The present invention relates to a method for manufacturing a high-strength cold-rolled steel sheet for deep drawing. BACKGROUND ART In recent years, efforts have been made to reduce the weight of automobiles from the perspective of energy conservation, and for this reason, intensive research is being carried out on manufacturing technology for high-strength automobile steel sheets. Since such steel sheets for automobiles are generally press-formed, they must have excellent not only strength but also press formability. In recent years, so-called dual-phase steel has been developed as a steel sheet for this purpose, which has a two-phase structure of ferrite and martensitic phases, has a low yield ratio and high tensile strength, and has excellent press formability due to its slow aging properties. is in the spotlight. However, this dual-phase steel requires the addition of a considerable amount of alloying elements to create its unique structure, or requires a very fast cooling rate, which increases manufacturing costs. Alternatively, ferrite grains with {111} orientation could not be sufficiently developed, resulting in a low r value. A method of increasing the tensile strength by adding P or N to a high-strength steel plate with a two-phase structure, or by performing open annealing on rimmed steel to appropriately decarburize and denitrify it, and then apply a decarburization and denitrification treatment to the rimmed steel during baking painting after press working. Although methods of increasing strength by utilizing the strain age hardening phenomenon have been considered, none of these methods has been able to fully satisfy press formability, deep drawability, and productivity. The present invention eliminates the drawbacks of the conventional method,
The purpose of this is to provide an improved manufacturing method for high-strength cold-rolled steel sheets for deep drawing.
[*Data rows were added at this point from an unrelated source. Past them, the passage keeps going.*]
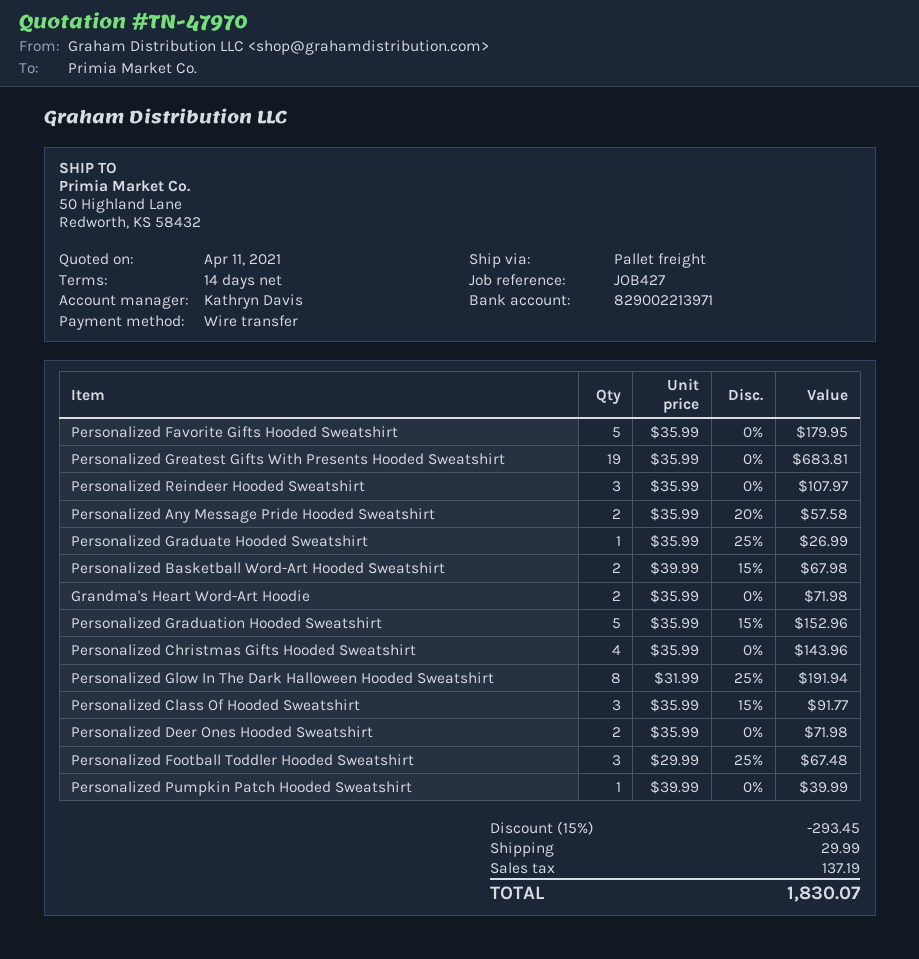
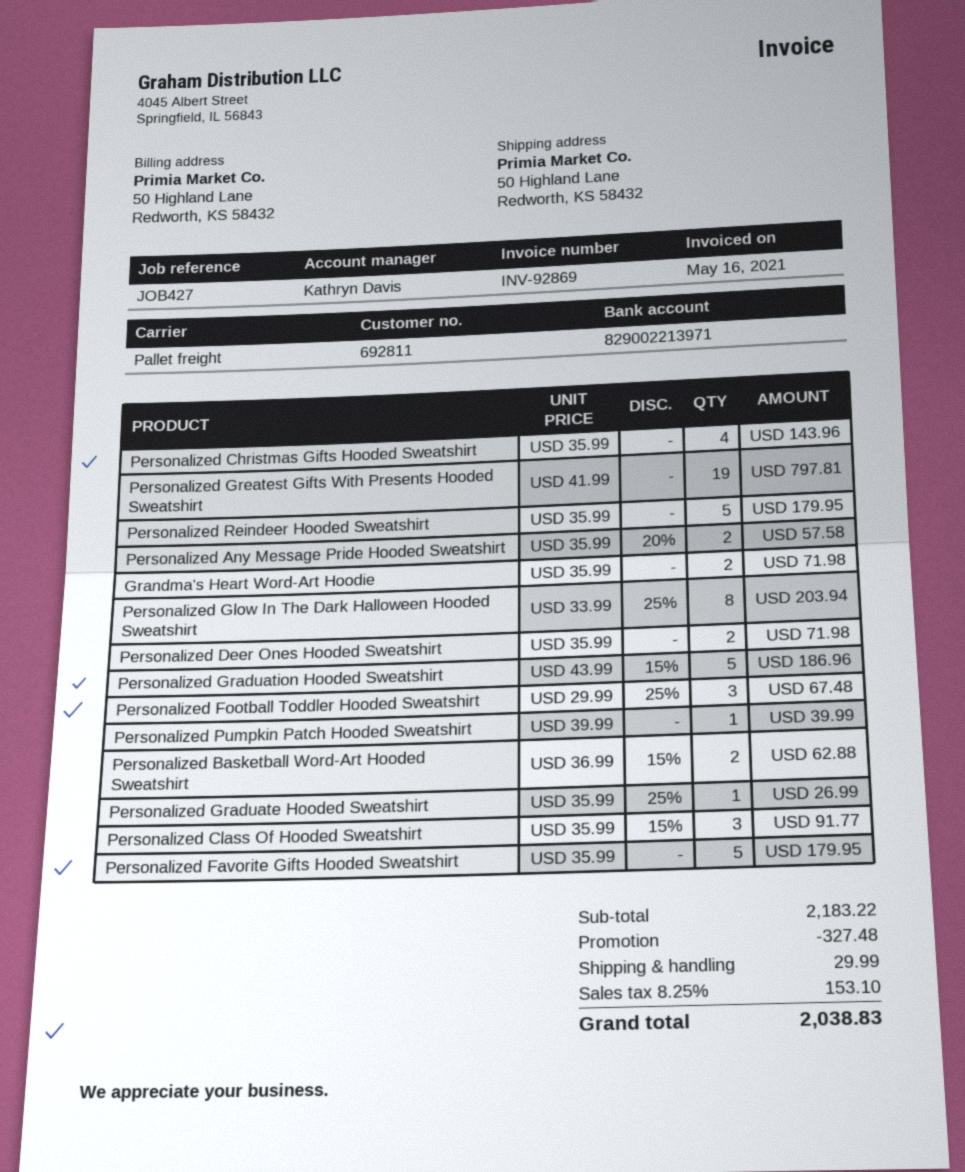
Personalized Greatest Gifts With Presents Hooded Sweatshirt: 19 x 35.99 = 683.81 -> 19 x 41.99 = 797.81
Personalized Reindeer Hooded Sweatshirt: 3 x 35.99 = 107.97 -> 5 x 35.99 = 179.95
Personalized Basketball Word-Art Hooded Sweatshirt: 2 x 39.99 - 15% = 67.98 -> 2 x 36.99 - 15% = 62.88
Personalized Graduation Hooded Sweatshirt: 5 x 35.99 - 15% = 152.96 -> 5 x 43.99 - 15% = 186.96
Personalized Glow In The Dark Halloween Hooded Sweatshirt: 8 x 31.99 - 25% = 191.94 -> 8 x 33.99 - 25% = 203.94
discount: 293.45 -> 327.48
tax: 137.19 -> 153.10
total: 1830.07 -> 2038.83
A low carbon cold rolled steel sheet containing Al0.010~0.080%, P0.10% or less, N0.010% or less, and Nb within the range specified by either of the following conditions (a) or (b), After hot rolling, coiling at a temperature of 300℃ or higher and 750℃ or lower,
A cold-rolled steel sheet for deep drawing, characterized in that after cold rolling, it is heated to a temperature of 900°C or less to undergo recrystallization annealing, and then cooled under any of the cooling conditions shown in (c) and (d) below. The above object can be achieved by the manufacturing method. (a) When the coiling temperature is 600℃ or higher 0.3≦%Nb/7.75 (%C) + 6.65 (0.25-0.023% soluble Al/% total N) (% total N) < 1.2 (b) Coiling temperature Below 600℃ 0.3≦%Nb/7.75 (%C) + 6.65 (0.93-0.073% soluble Al/% total N) (% total N) < 1.2 (c) 50℃/sec or less up to 400℃ Cool slowly at a cooling rate of . (d) After cooling to 400°C at a cooling rate faster than 50°C/sec, slow cooling from 400 to 200°C at a deterioration rate of 10°C/sec or less. Next, the present invention will be explained in detail. The present inventors have studied the manufacturing technology of high-strength cold-rolled steel sheets for deep drawing using a continuous annealing method with good productivity, and have discovered the correlation between the cooling rate and material quality,
Depending on the content of C, N, and Al, Nb is added as a solid solution in the steel sheet within a range that does not affect the aging resistance after continuous annealing.
The present invention has been completed based on the new finding that it is possible to further increase the strength by adding the aluminum to such an extent that it remains, thereby making use of the strain aging hardening phenomenon after press working and baking painting. Next, the present invention will be explained using experimental data. A steel ingot having the composition shown in Table 1 was hot rolled to a thickness of 3.5 mm and then coiled at a high temperature (rolling at 670°C) and at a low temperature (rolling at 525°C).

【table】

[Table] Next, it was cold rolled to 0.7 mm. Figure 1 is a schematic diagram showing the heat cycle of a continuous annealing line.The factors that characterize the annealing conditions are annealing temperature (T _A , °C), annealing time (t _A , sec), and annealing temperature.
Average cooling rate (v ₁ , °C/sec) up to 400 °C and
Average cooling rate from 400℃ to 200℃ (v ₂ ,℃/
sec), the experimental steel plates of the present invention were annealed by changing these factors, and then a 0.7% skin pass was performed. The material and bake hardenability of this steel plate will be described below. First, the amount of Nb is closely related to the amount of C and N in steel, so the composition is Nb (wt%) / {7.75C (wt%) +
6.65N (wt%)}. This value is shown in Table 1.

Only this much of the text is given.